David Geffen a dénoncé le manque de soutien financier pour le Concert Hall de New York. / Jason DeCrow / AP
Rien ne va plus à New York, où les milliardaires ne se donnent même plus la peine d’être philanthropes. C’est en tout cas le sentiment du magnat des médias David Geffen, qui s’emporte contre l’annulation de la rénovation de la salle de l’orchestre philharmonique de New York dans le Lincoln Center à Manhattan. « Cette ville a tant de personnes riches qui ont fait fortune et ils n’ont pas pu se manifester pour soutenir l’institution culturelle la plus importante de New York. Je pense que c’est trop bête et honteux », a déclaré au New York Times M. Geffen qui avait promis 100 millions de dollars sur un projet évalué à 500 millions de dollars. « New York mérite d’avoir la meilleure salle de concert pour la Philarmonie. New York devrait avoir le meilleur de tout. »
La crise a été déclenchée lorsque le New York Philarmonic et le Lincoln Center ont décidé de renoncer à la rénovation de sa salle, qui aurait porté le nom de M. Geffen, lorsqu’il s’est avéré notamment qu’elle pourrait être fermée pour trois saisons, voire quatre, au lieu de deux prévues. L’histoire traîne depuis vingt ans.

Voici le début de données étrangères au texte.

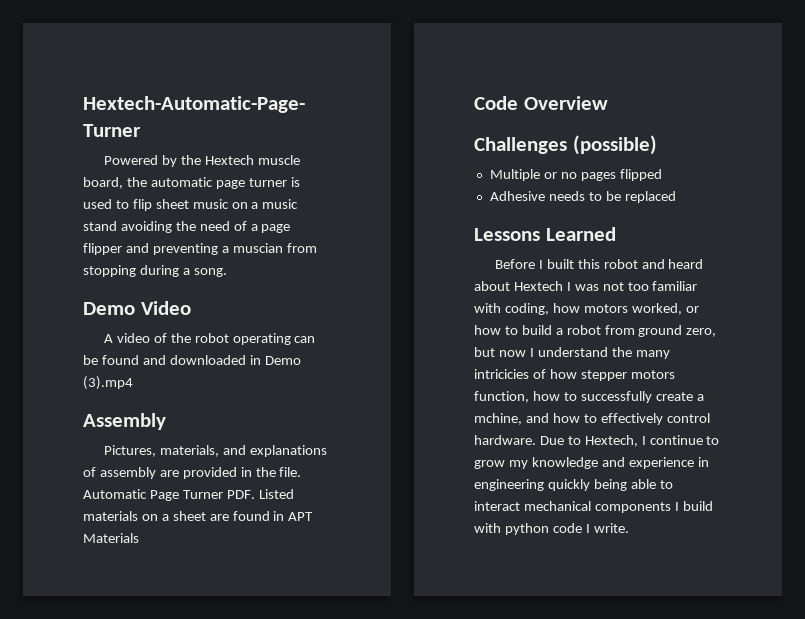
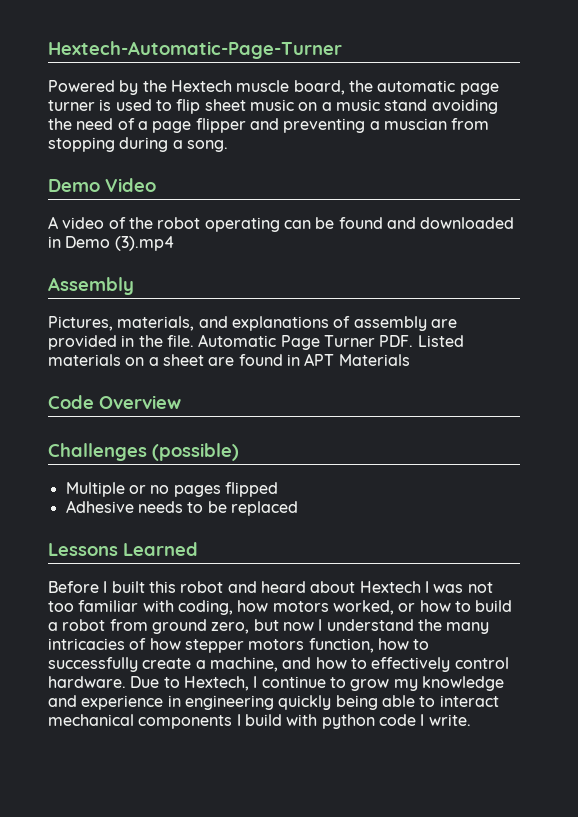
- Before I built this robot and heard about Hextech I was not too familiar with coding, how motors worked, or how to build a robot from ground zero, but now I understand the many intricicies of how stepper motors function, how to successfully create a mchine, and how to effectively control hardware.
+ Before I built this robot and heard about Hextech I was not too familiar with coding, how motors worked, or how to build a robot from ground zero, but now I understand the many intricacies of how stepper motors function, how to successfully create a machine, and how to effectively control hardware.

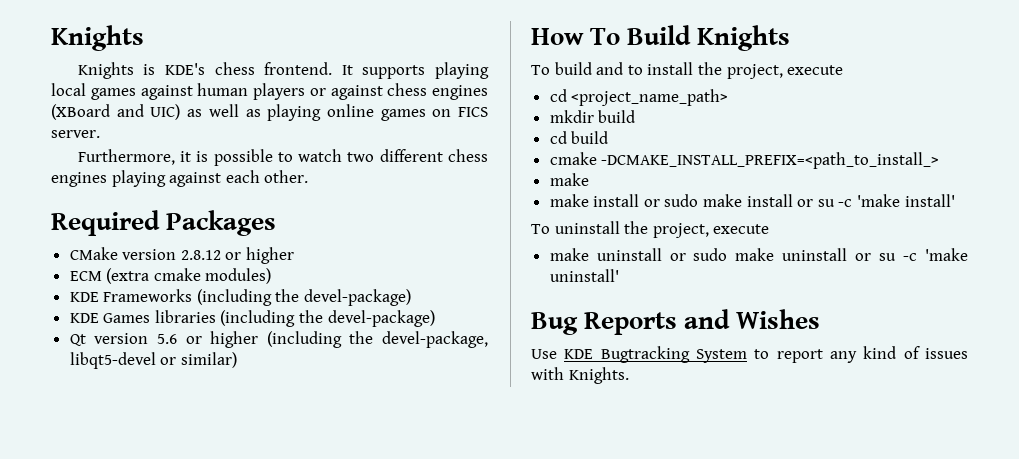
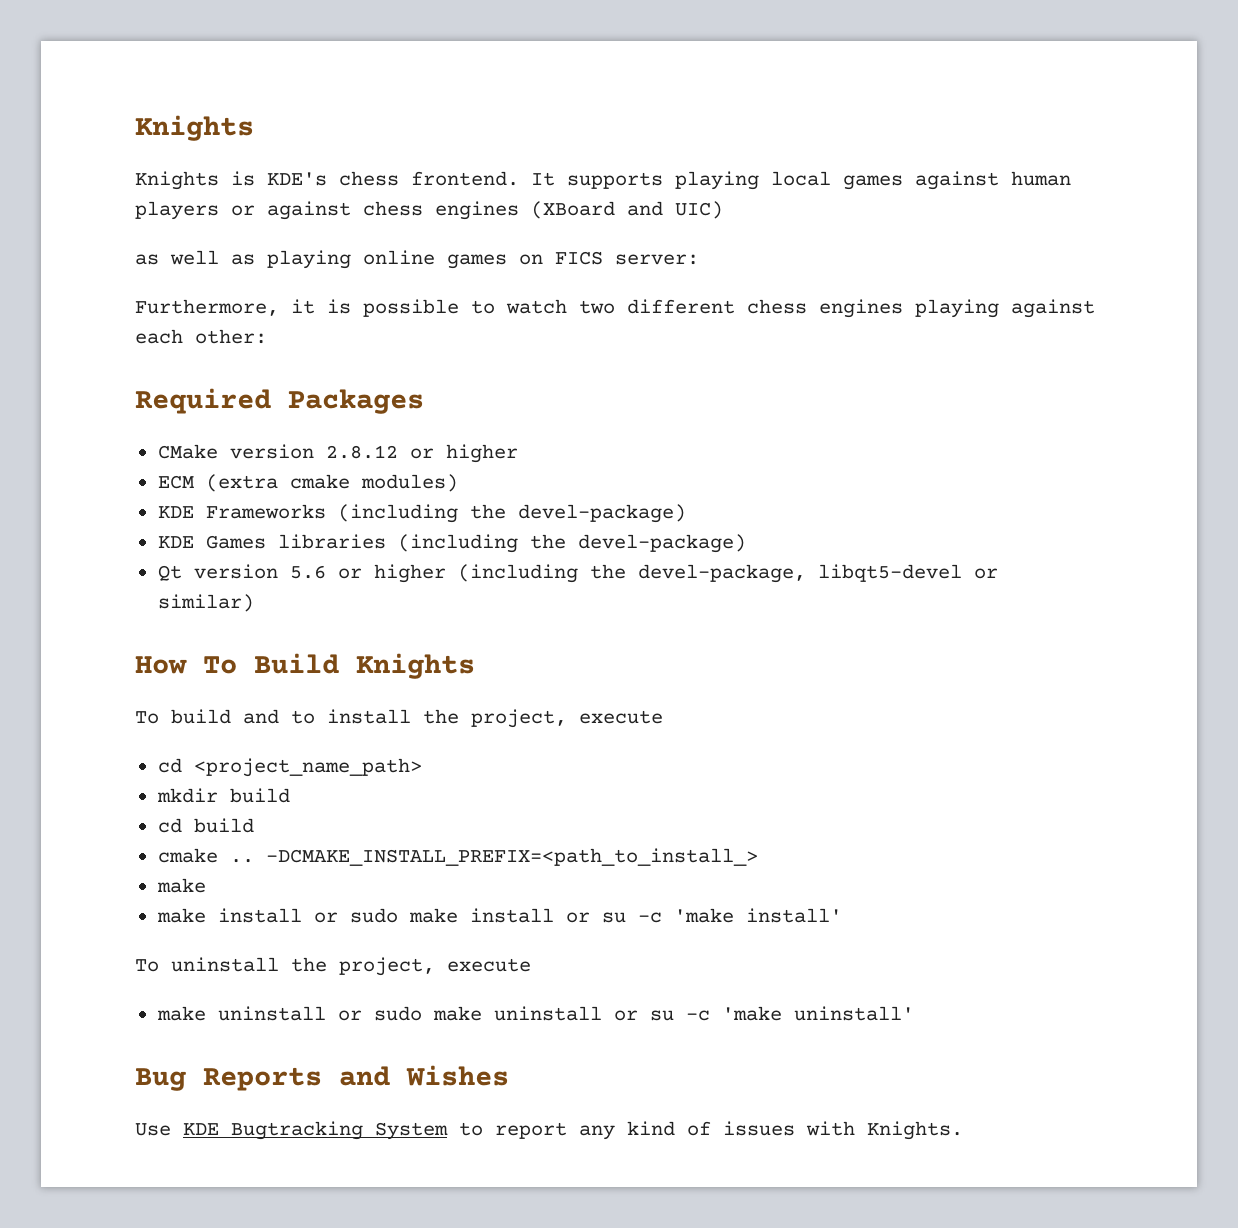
- It supports playing local games against human players or against chess engines (XBoard and UIC) as well as playing online games on FICS server.
+ It supports playing local games against human players or against chess engines (XBoard and UIC)
+ as well as playing online games on FICS server:
- Furthermore, it is possible to watch two different chess engines playing against each other.
+ Furthermore, it is possible to watch two different chess engines playing against each other:
- cmake -DCMAKE_INSTALL_PREFIX=<path_to_install_>
+ cmake .. -DCMAKE_INSTALL_PREFIX=<path_to_install_>

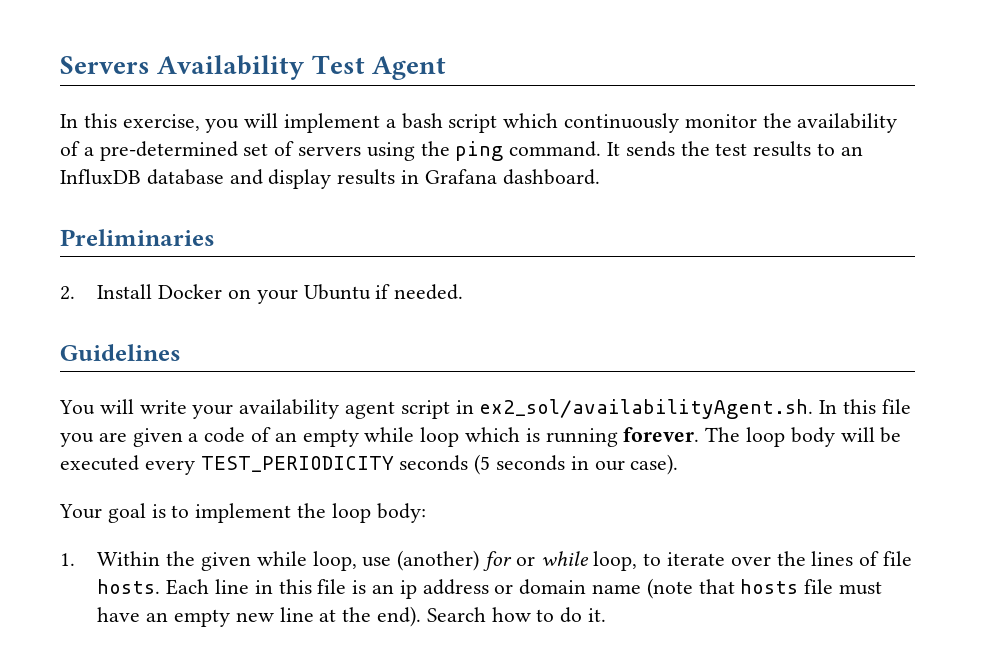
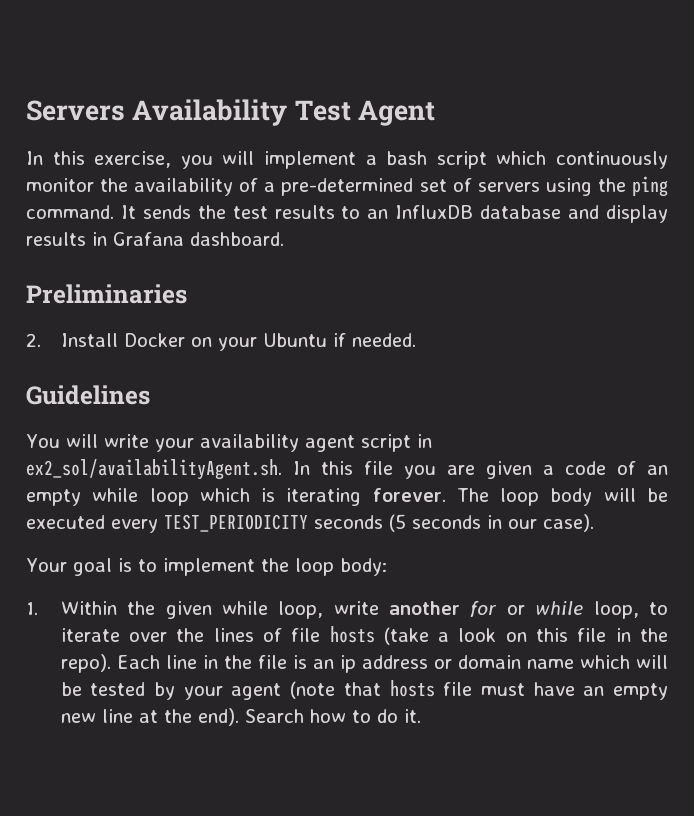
- You will write your availability agent script in ex2_sol/availabilityAgent.sh. In this file you are given a code of an empty while loop which is running forever.
+ You will write your availability agent script in ex2_sol/availabilityAgent.sh. In this file you are given a code of an empty while loop which is iterating forever.
- 1. Within the given while loop, use (another) for or while loop, to iterate over the lines of file hosts.
+ 1. Within the given while loop, write another for or while loop, to iterate over the lines of file hosts (take a look on this file in the repo).
- Each line in this file is an ip address or domain name (note that hosts file must have an empty new line at the end).
+ Each line in the file is an ip address or domain name which will be tested by your agent (note that hosts file must have an empty new line at the end).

Un projet de l’architecte Norman Foster n’a pas abouti, l’orchestre a envisagé de redescendre à Carnegie Hall et n’a jamais trouvé le moyen de survivre pendant la durée des travaux.
Le dernier projet, lancé en 2015, devait conserver la structure du Lincoln Center conçu par Max Abramovitz en 1962, avec une reconstruction complète de la salle. Le plan, très compliqué, prévoyait d’abaisser le niveau de l’auditorium pour le mettre au niveau de la place du Lincoln Center. L’affaire a donné lieu à d’intenses tractations entre le centre, gestionnaire du bâtiment et le New York Philarmonic, principal locataire de la salle. Désormais, des plans de rénovations progressifs sont envisagés, pour améliorer notamment l’acoustique.
Des projets culturels repoussés ou abandonnés
L’attaque de M. Geffen a suscité un émoi. La présidente du Philharmonic, Deborah Borda a défendu les New Yorkais : « Je continue de penser que New York est la ville la plus généreuse du monde, et les New Yorkers les plus généreux : regardez les institutions qu’ils soutiennent », tandis que la présidente du Lincoln Center, Katherine Farley a estimé que le retrait du projet n’était pas seulement un problème de financement. « Nous avons simplement pris une autre direction », a-t-elle confié au New York Times.
Il n’empêche, le malaise est patent d’autant que l’affaire dépasse le Philarmonic. En début d’année, le Metropolitan Museum – le Met, qui ne sera pas à l’équilibre financier avant la fin de la décennie – a repoussé d’au moins sept ans ses plans pour créer une aile consacrée à l’art moderne et contemporain pour 600 millions de dollars. Mi-septembre, le milliardaire Barry Diller a jeté l’éponge sur un projet visant à construire un centre culturel, comportant un amphithéâtre et deux scènes musicale et théâtrale, sur une île artificielle de l’Hudson River, à l’ouest de Manhattan. Le prix s’était envolé de 35 à 250 millions de dollars et le projet était contesté par un groupe d’opposants.
Si les précédents maires de New York, notamment Michael Bloomberg, ont investi dans de grands projets culturels, ce n’est pas le cas du maire actuel Bill de Blasio, qui préfère une politique plus décentralisée, faite de projets plus modestes mais qui profitent aussi aux New Yorkais qui ne résident pas à Manhattan.